[Provided material Boundary: Start]

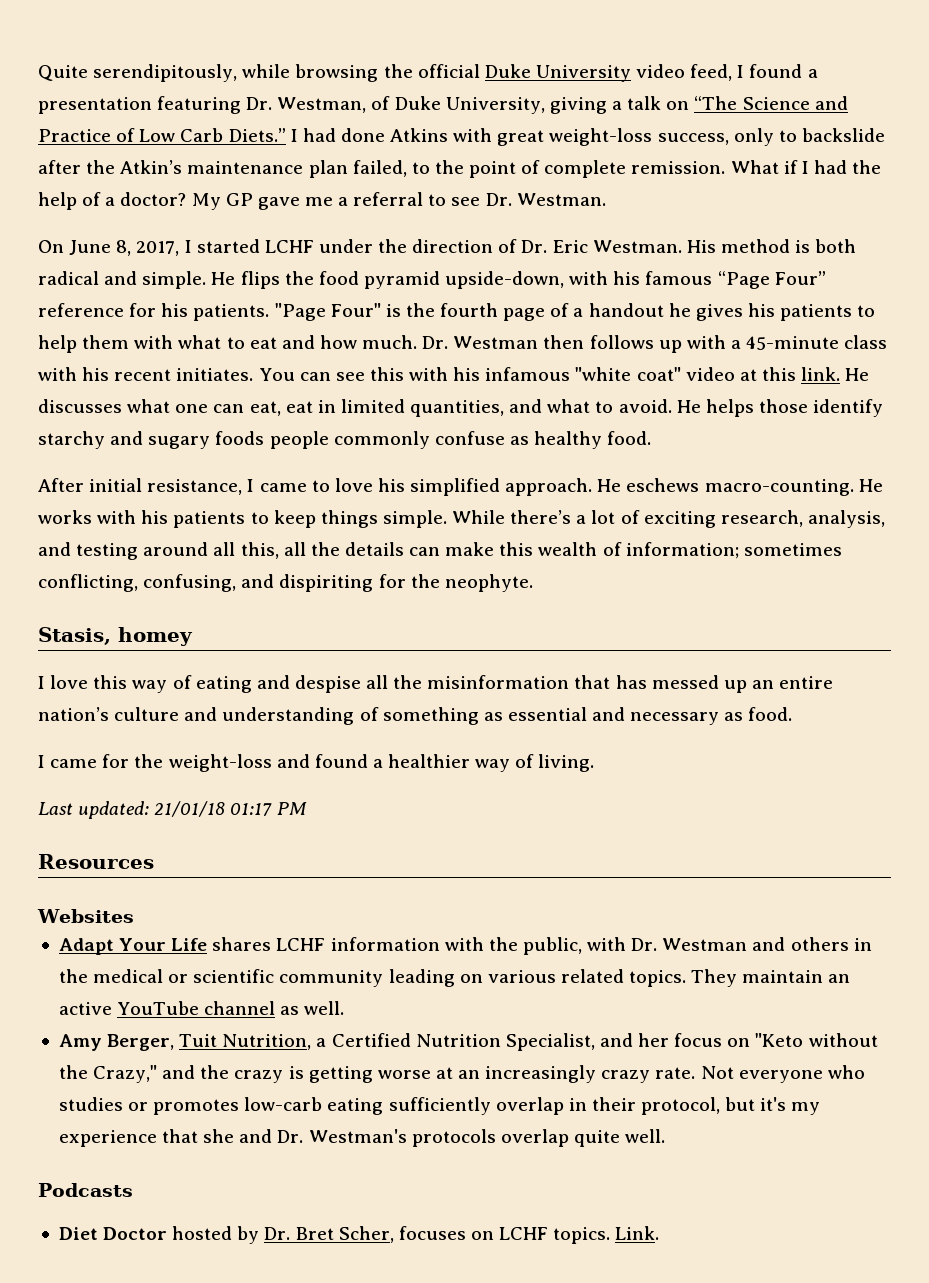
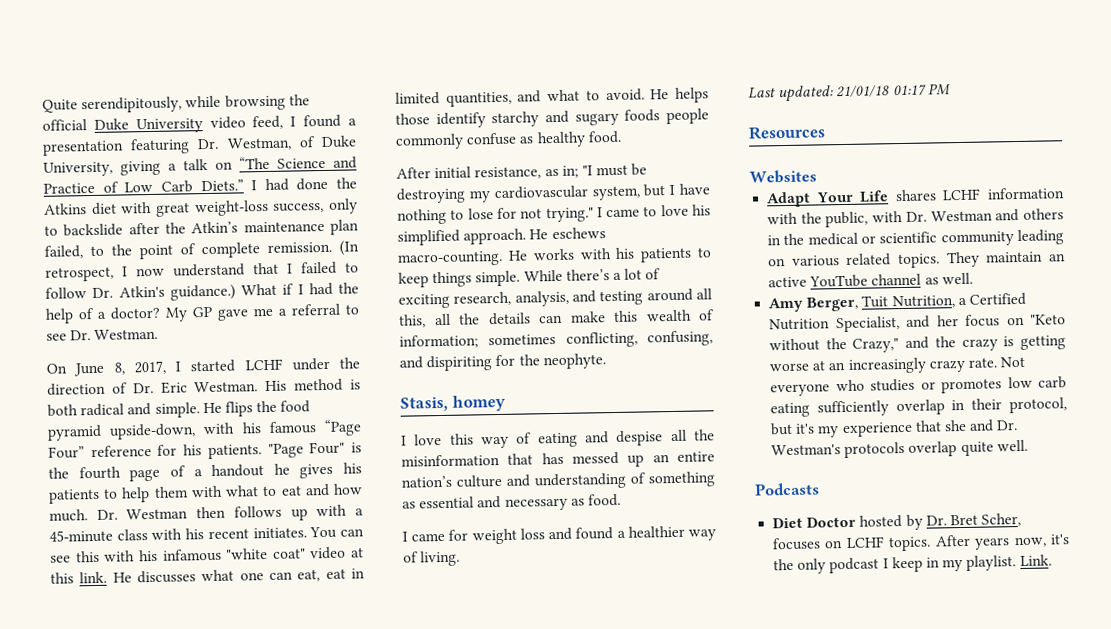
[390,128,449,142] Atkins -> [336,177,357,189] [44,202,117,216] the Atkins diet
(726, 167) none -> [339,240,359,256] [45,261,359,282] [45,284,236,301] (In retrospect, I now understand that I failed to follow Dr. Atkin's guidance.)
(243, 487) none -> [544,163,648,178] [396,183,710,204] [397,207,594,225] as in; "I must be destroying my cardiovascular system, but I have nothing to lose for not trying."
[134,754,272,772] the weight-loss -> [471,528,545,545] weight loss
[244,1097,323,1111] low-carb -> [1007,376,1067,389] low carb
(611, 1235) none -> [934,534,1070,550] [773,555,1017,574] After years now, it's the only podcast I keep in my playlist.

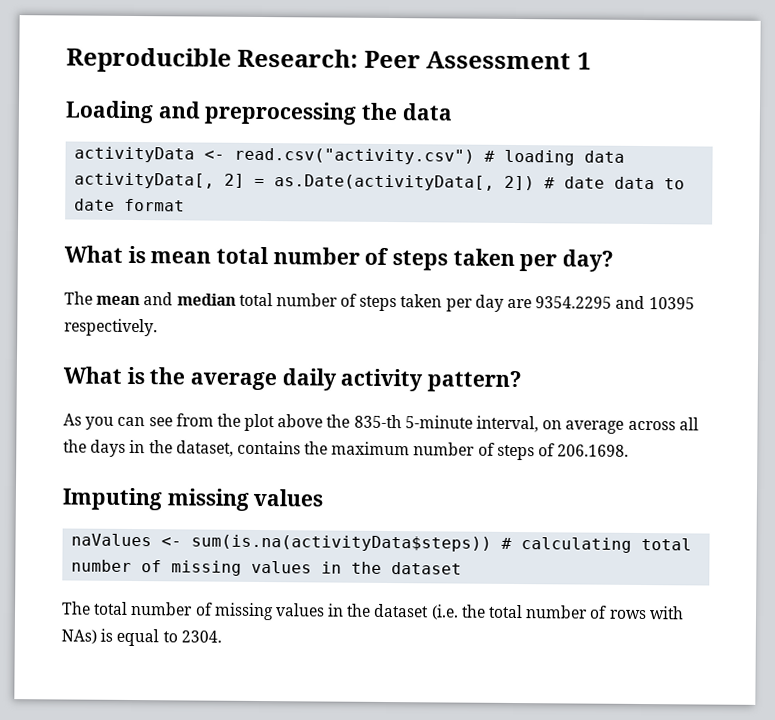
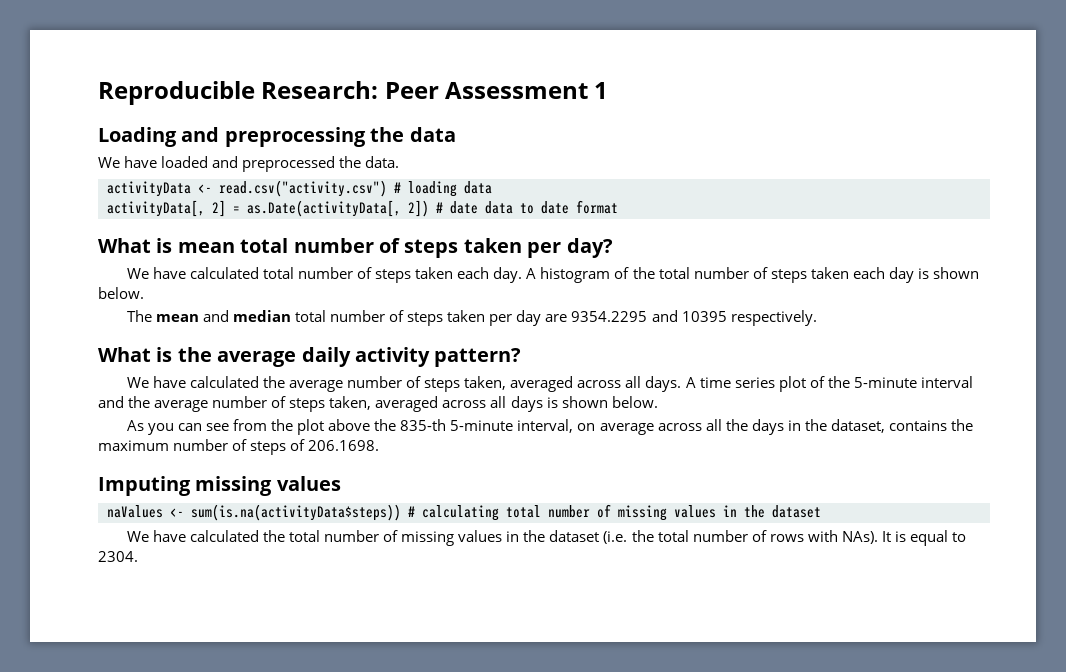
(453, 112) none -> [98,156,400,172] // We have loaded and preprocessed the data.
(615, 260) none -> [126,267,979,283] [98,287,144,299] // We have calculated total number of steps taken each day. A histogram of the total number of steps taken each day is shown below.
(523, 381) none -> [126,376,973,392] [98,396,658,412] // We have calculated the average number of steps taken, averaged across all days. A time series plot of the 5-minute interval and the average number of steps taken, averaged across all days is shown below.
[61,601,91,615] The -> [126,530,286,542] We have calculated the
[61,629,97,644] NAs) -> [841,531,891,544] NAs). It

[Provided material Boundary: End]

_Your task_
Up to and including the line with "(611, 1235) none", repeat every line from the top of the entries exactly, but not the pictures.

_Your response_
[390,128,449,142] Atkins -> [336,177,357,189] [44,202,117,216] the Atkins diet
(726, 167) none -> [339,240,359,256] [45,261,359,282] [45,284,236,301] (In retrospect, I now understand that I failed to follow Dr. Atkin's guidance.)
(243, 487) none -> [544,163,648,178] [396,183,710,204] [397,207,594,225] as in; "I must be destroying my cardiovascular system, but I have nothing to lose for not trying."
[134,754,272,772] the weight-loss -> [471,528,545,545] weight loss
[244,1097,323,1111] low-carb -> [1007,376,1067,389] low carb
(611, 1235) none -> [934,534,1070,550] [773,555,1017,574] After years now, it's the only podcast I keep in my playlist.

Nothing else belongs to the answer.